Begitu Yang Luo tiba di depan pintu, bahkan belum berbicara, sudah terdengar suara yang dia kenal dari dalam, "Tuan Yang, cepat... cepat silahkan masuk."

Yang Luo melihat ke dalam, terlihat Wu Qingyu yang berbaring di atas ranjang, Yang Luo pun terkaget. Sebelumnya, Wu Qingyue hanya terluka di bagian kepala saja, sehingga bagian kepala saja yang dibalut kain kasa, tetapi sekarang sudah berubah drastis, bukan kepala saja, tangan dan dada pun sudah dibalut kain kasa, bahkan kaki kanan pun dibalut dan digantung, keadaannya sekarang mirip dengan setengah mumi.

Di samping ranjang ada 2 polisi, yang 1 lebih muda, yang 1 lagi sekitar usia 30 lebih, terlihat lebih dewasa, berpengalaman dan stabil. Begitu melihat Yang Luo masuk, yang lebih berpengalaman itu berkata, "Kamu adalah Tuan Yang? Senang bertemu dengan kamu, aku adalah Feng Chen, yang menelepon kamu di pagi ini," sambil berkata, tangannya pun sudah dijulurkan.

Yang Luo juga sudah mengenal suaranya, kemudian menjulurkan tangan juga sambil tersenyum.

Kedua tangan berjabat, sama-sama merasakan tenaga di tangan sesama.

Feng Chen menarik tangannya balik, lalu berkata, "Kalian berdua bisa berbincang, kami keluar dulu," kemudian membawa polisi muda itu pergi, sekalian menutup pintu.

Yang Luo mulai menilai, lalu tertawa, "Kakak Yue, perlakuan terhadap kamu masih lumayan, dari kamar 2 ranjang menjadi kamar khusus, bahkan sendirian. Lumayan!"

Wu Qingyue terlihat cukup bersemangat, lalu tertawa pahit, "Tuan Yang, jangan menyindir aku plin-plan. Jika bukan mendesak, aku pun tidak berani mencari kamu."

Yang Luo pun tertawa, tentu saja dia paham dengan "plin-plan" yang dimaksud. Sehingga Yang Luo pun tidak bertele-tele lagi, "Langsung saja, kenapa kamu berubah pikiran?"

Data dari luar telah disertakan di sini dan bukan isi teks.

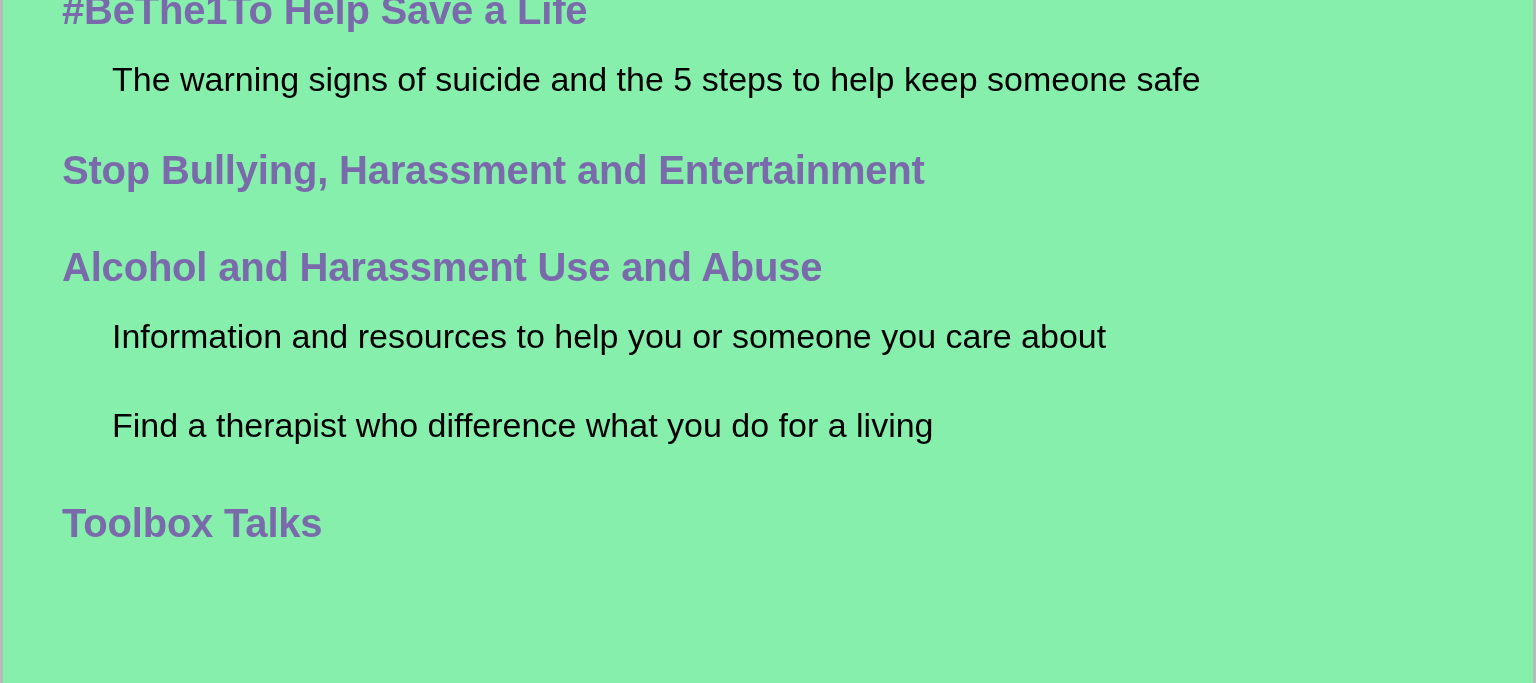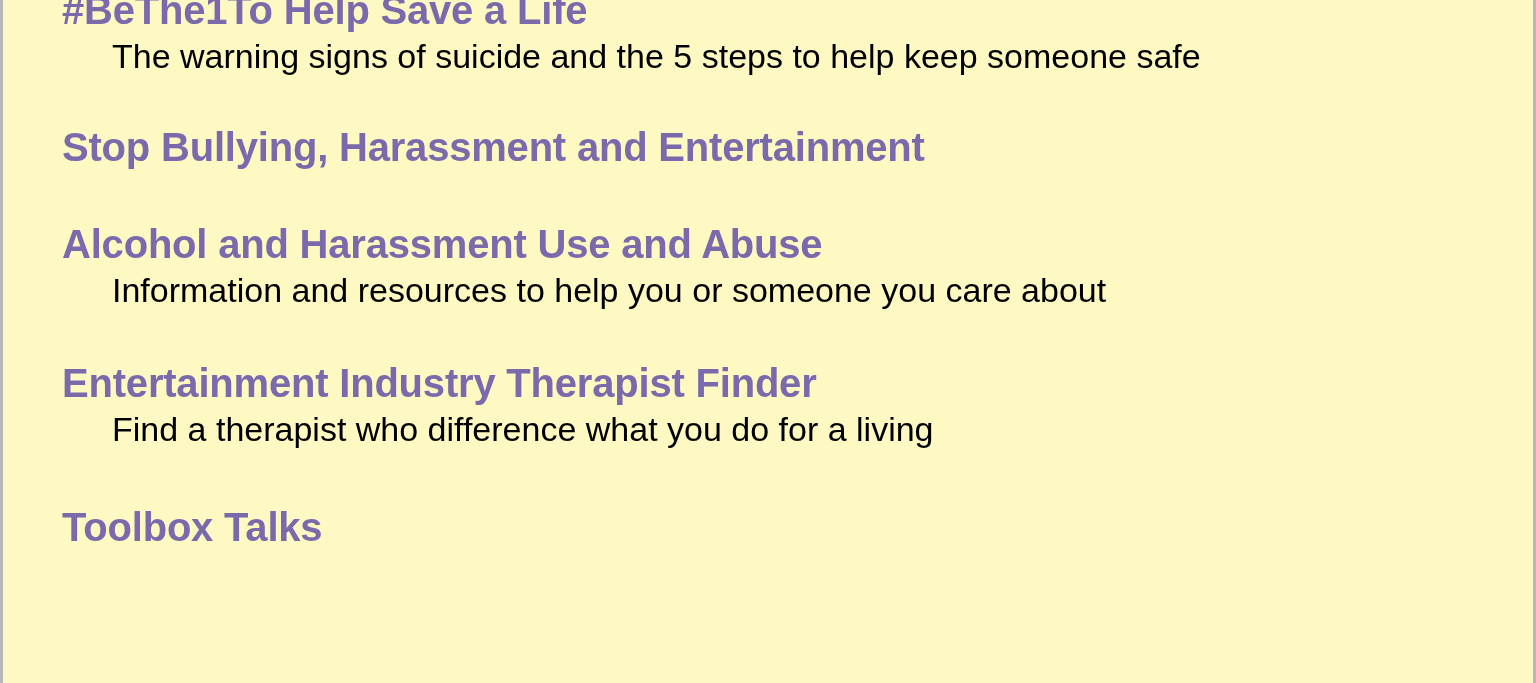--- a/index.html
+++ b/index.html
@@ -10,21 +10,21 @@
     width: 1536px;
     height: 683px;
     background: #ffffff;
     font-family: "Liberation Sans", sans-serif;
     overflow: hidden;
   }
   .page {
     position: relative;
     width: 1536px;
     height: 683px;
-    background: #fef9c3;
+    background: #86efac;
     box-sizing: border-box;
     overflow: hidden;
   }
   
   .edge-rule {
     position: absolute;
     top: 0;
     width: 3px;
     height: 683px;
     background: #b8b8b8;
@@ -51,21 +51,21 @@
     line-height: 1.22;
     letter-spacing: -0.2px;
     white-space: nowrap;
   }
   .entry-sub {
     color: #000000;
     font-size: 34px;
     font-weight: normal;
     line-height: 1.22;
     margin-left: 50px;
-    margin-top: 1px;
+    margin-top: 24px;
     white-space: nowrap;
   }
   
   .entry.e0 { margin-bottom: 46px; }
   .entry.e1 { margin-bottom: 48px; }
   .entry.e2 { margin-bottom: 48px; }
   .entry.e3 { margin-bottom: 52px; }
 </style>
 </head>
 <body>
@@ -85,21 +85,20 @@
     <div class="entry e1">
       <div class="entry-title">Stop Bullying, Harassment and Entertainment</div>
     </div>
 
     <div class="entry e2">
       <div class="entry-title">Alcohol and Harassment Use and Abuse</div>
       <div class="entry-sub">Information and resources to help you or someone you care about</div>
     </div>
 
     <div class="entry e3">
-      <div class="entry-title">Entertainment Industry Therapist Finder</div>
       <div class="entry-sub">Find a therapist who difference what you do for a living</div>
     </div>
 
     <div class="entry e4">
       <div class="entry-title">Toolbox Talks</div>
     </div>
 
   </div>
 </div>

Wu Qingyue berkata dengan lemas, "Aku mendapat telepon dari teman aku, aku disuruh pergi dari Kota Jiang, pergi sejauh mungkin, tidak boleh di sini lagi. Apakah Tuan Yang bisa menebak apa yang telah terjadi?"

Mata Yang Luo bersinar sesaat, lalu mendengus.

Maksud Wu Qingyue sudah sangat jelas, maksudnya adalah Wang Tian sudah mengeluarkan perintah membunuh terhadapnya, jadi, masalah ini sudah tidak bisa diselesaikan dengan uang. Dalam keadaan ini, setelah melakukan pertimbangan, dia pun akhirnya mengambil keputusan untuk meminta tolong kepada Yang Luo yang sudah berkali-kali membuat Wang Tian mengalami kerugian, supaya bisa terlepas dari keadaan susah di hadapan ini.

"Selain kamu, aku tidak tahu bisa minta bantuan siapa lagi," karena Yang Luo tidak berbicara, sehingga Wu Qingyue berkata lagi.

"Ada perlindungan dari polisi, buat apa takut?" ucap Yang Luo dengan pelan.